→ INPUT RECORDS:
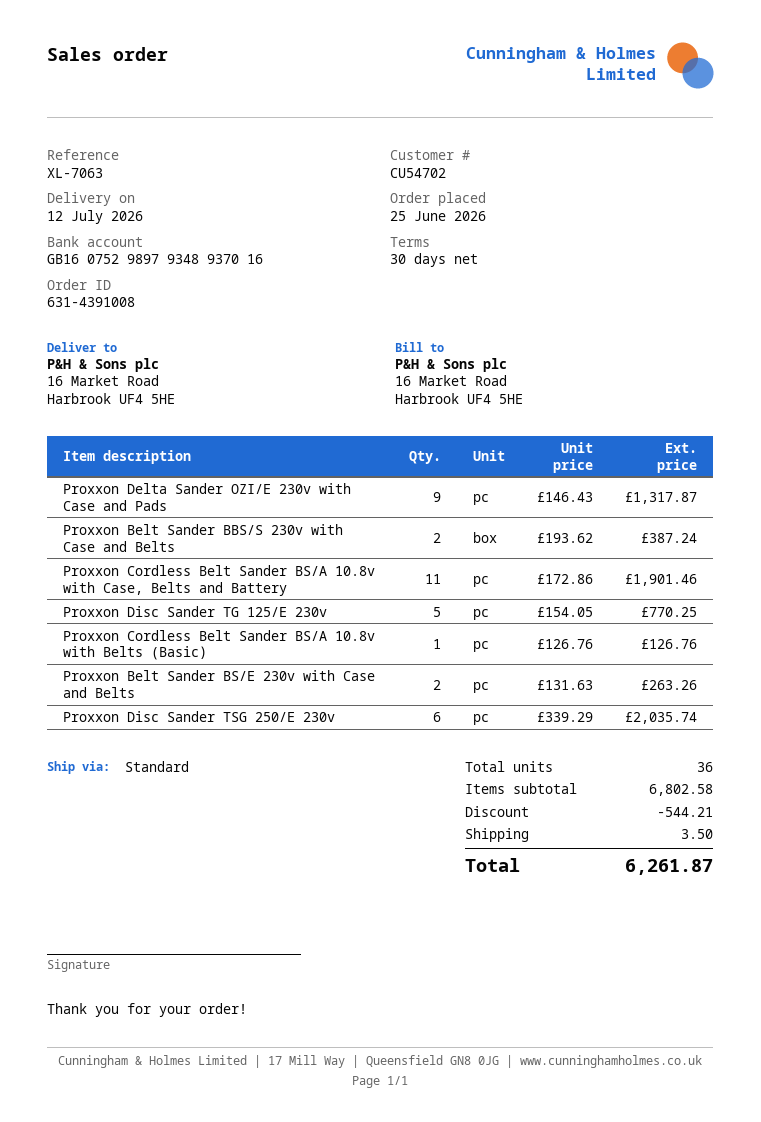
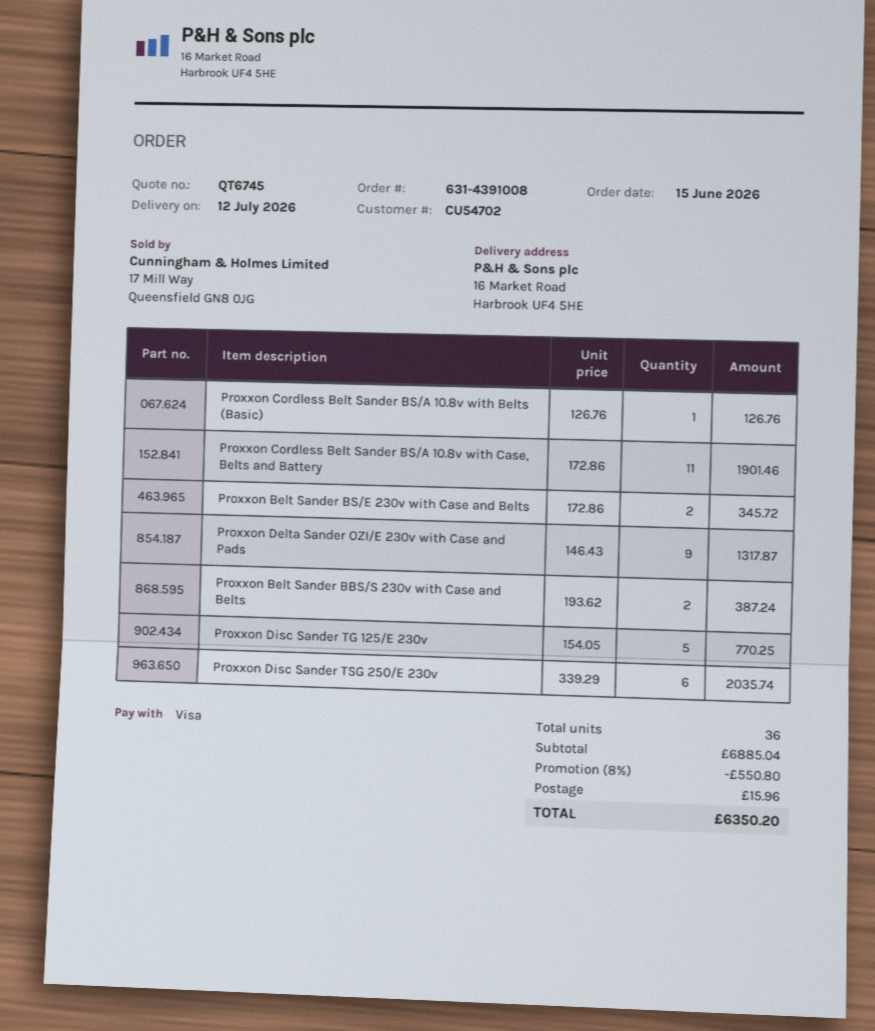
order date: 2026-06-25 -> 2026-06-15
Proxxon Belt Sander BS/E 230v with Case and Belts: 2 x 131.63 = 263.26 -> 2 x 172.86 = 345.72
subtotal: 6802.58 -> 6885.04
discount: 544.21 -> 550.80
shipping: 3.50 -> 15.96
total: 6261.87 -> 6350.20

→ WHAT IS BEING ASKED:
Please copy exactly the lines from the one that contains "discount: 544.21 -> 550.80" up to and including the final line of the listing above.

→ RESPONSE TO THIS TASK:
discount: 544.21 -> 550.80
shipping: 3.50 -> 15.96
total: 6261.87 -> 6350.20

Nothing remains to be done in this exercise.